As pointed out in the book, the linear regression line seems to overestimate the true relationship when income is very high or very low and underestimates it for the middle income group.

Fortunately, OLS does not only handle linear functions of the regressors. We can, for example, model test scores as a function of income and the square of income. The corresponding regression model is

\[TestScore_i = \beta_0 + \beta_1 \times income_i + \beta_2 \times income_i^2 + u_i,\] called a quadratic regression model. That is, \(income^2\) is treated as an additional explanatory variable. Hence, the quadratic model is a special case of a multivariate regression model. When fitting the model with lm() we have to use the ^ operator in conjunction with the function I() to add the quadratic term as an additional regressor to the argument formula. This is because the regression formula we pass to formula is converted to an object of the class formula. For objects of this class, the operators +, -, * and ^ have a nonarithmetic interpretation. I() ensures that they are used as arithmetical operators, see ?I,

# fit the quadratic Model
quadratic_model <- lm(score ~ income + I(income^2), data = CASchools)
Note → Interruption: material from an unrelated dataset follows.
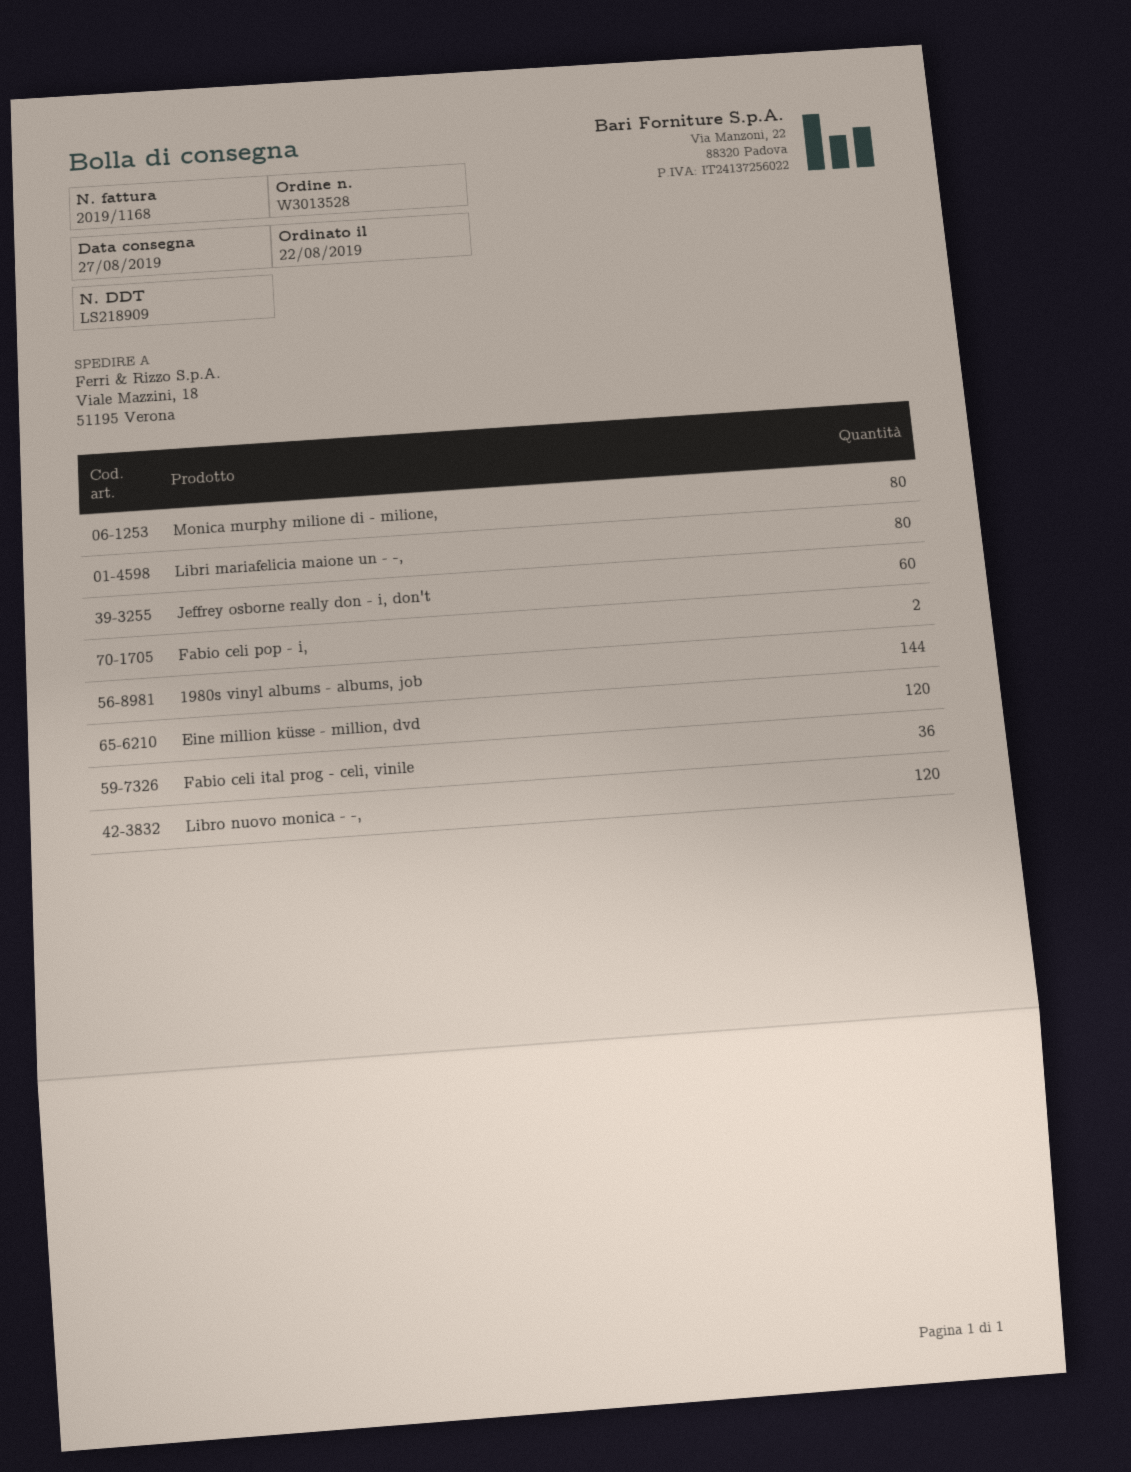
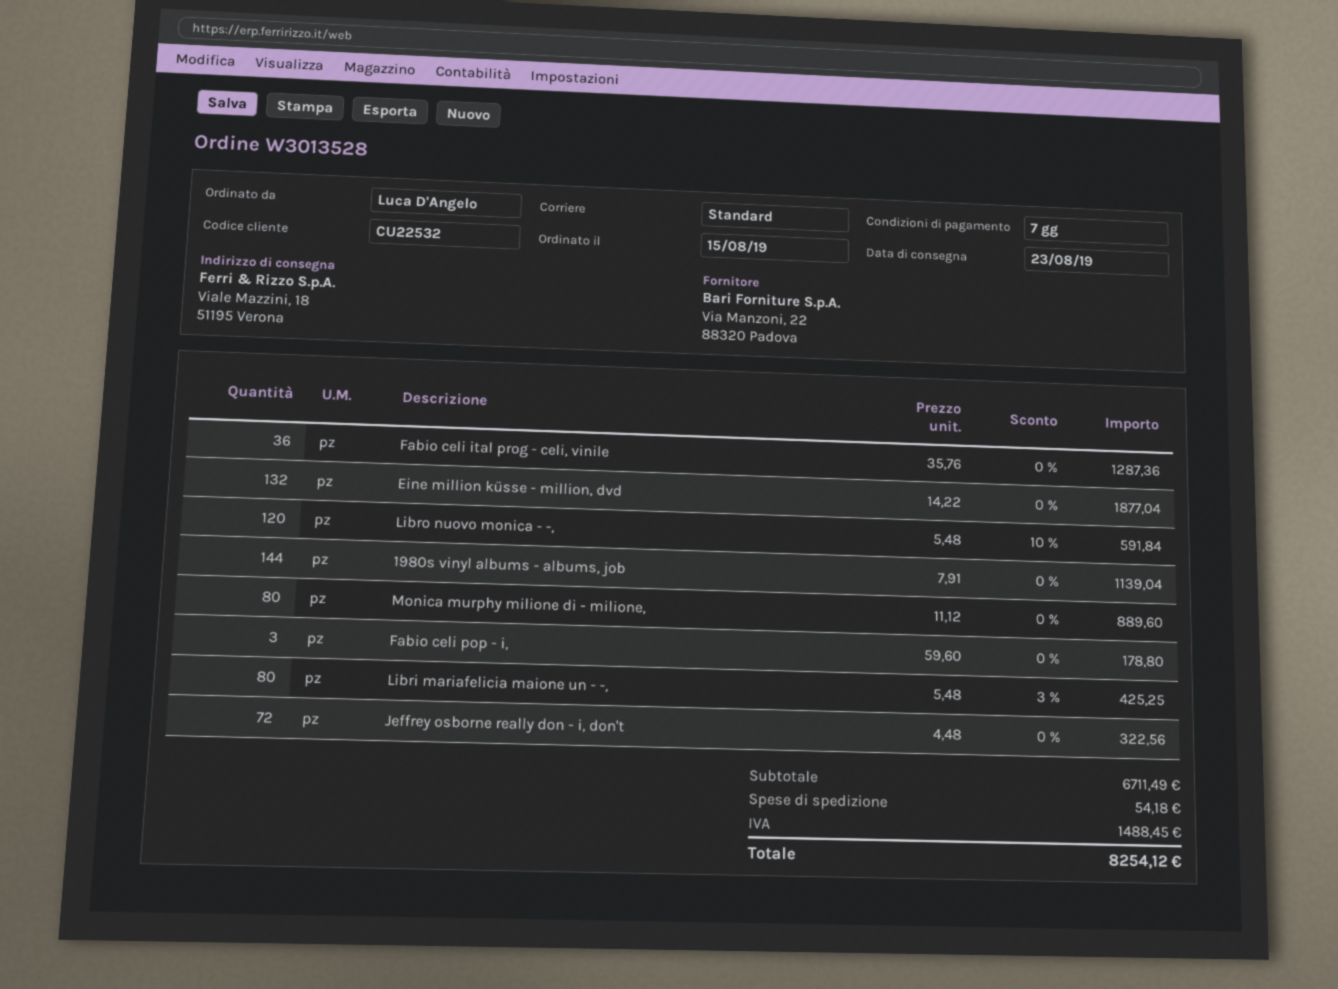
order date: 2019-08-22 -> 2019-08-15
delivery date: 2019-08-27 -> 2019-08-23
Jeffrey osborne really don - i, don't: 60 -> 72
Fabio celi pop - i,: 2 -> 3
Eine million küsse - million, dvd: 120 -> 132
# obtain the model summary
coeftest(quadratic_model, vcov. = vcovHC, type = "HC1")
#> 
#> t test of coefficients:
#> 
#>                Estimate  Std. Error  t value  Pr(>|t|)    
#> (Intercept) 607.3017435   2.9017544 209.2878 < 2.2e-16 ***
#> income        3.8509939   0.2680942  14.3643 < 2.2e-16 ***
#> I(income^2)  -0.0423084   0.0047803  -8.8505 < 2.2e-16 ***
#> ---
#> Signif. codes:  0 '***' 0.001 '**' 0.01 '*' 0.05 '.' 0.1 ' ' 1

The output tells us that the estimated regression function is

\[\widehat{TestScore}_i = \underset{(2.90)}{607.3} + \underset{(0.27)}{3.85} \times income_i - \underset{(0.0048)}{0.0423} \times income_i^2.\]

This model allows us to test the hypothesis that the relationship between test scores and district income is linear against the alternative that it is quadratic. This corresponds to testing

\[H_0: \beta_2 = 0 \ \ \text{vs.} \ \ H_1: \beta_2\neq0,\]

since \(\beta_2=0\) corresponds to a simple linear equation and \(\beta_2\neq0\) implies a quadratic relationship. We find that \(t=(\hat\beta_2 - 0)/SE(\hat\beta_2) = -0.0423/0.0048 = -8.81\) so the null is rejected at any common level of significance and we conclude that the relationship is nonlinear. This is consistent with the impression gained from the plot.

We now draw the same scatter plot as for the linear model and add the regression line for the quadratic model. Because abline() can only draw straight lines, it cannot be used here. lines() is a function which allows to draw nonstraight lines, see ?lines. The most basic call of lines() is lines(x_values, y_values) where x_values and y_values are vectors of the same length that provide coordinates of the points to be sequentially connected by a line. This makes it necessary to sort the coordinate pairs according to the X-values. Here we use the function order() to sort the fitted values of score according to the observations of income.

# draw a scatterplot of the observations for income and test score
plot(CASchools$income, CASchools$score,
     col  = "steelblue",
     pch = 20,
     xlab = "District Income (thousands of dollars)",
     ylab = "Test Score",
     main = "Estimated Linear and Quadratic Regression Functions")

# add a linear function to the plot
abline(linear_model, col = "green", lwd = 2)

# add quatratic function to the plot
order_id <- order(CASchools$income)

lines(x = CASchools$income[order_id], 
      y = fitted(quadratic_model)[order_id],
      col = "red", 
      lwd = 2) 
legend("bottomright",legend=c("Linear Line","Quadratic Line"),
       lwd=2,col=c("green","red"))

We see that the quadratic function does fit the data much better than the linear function.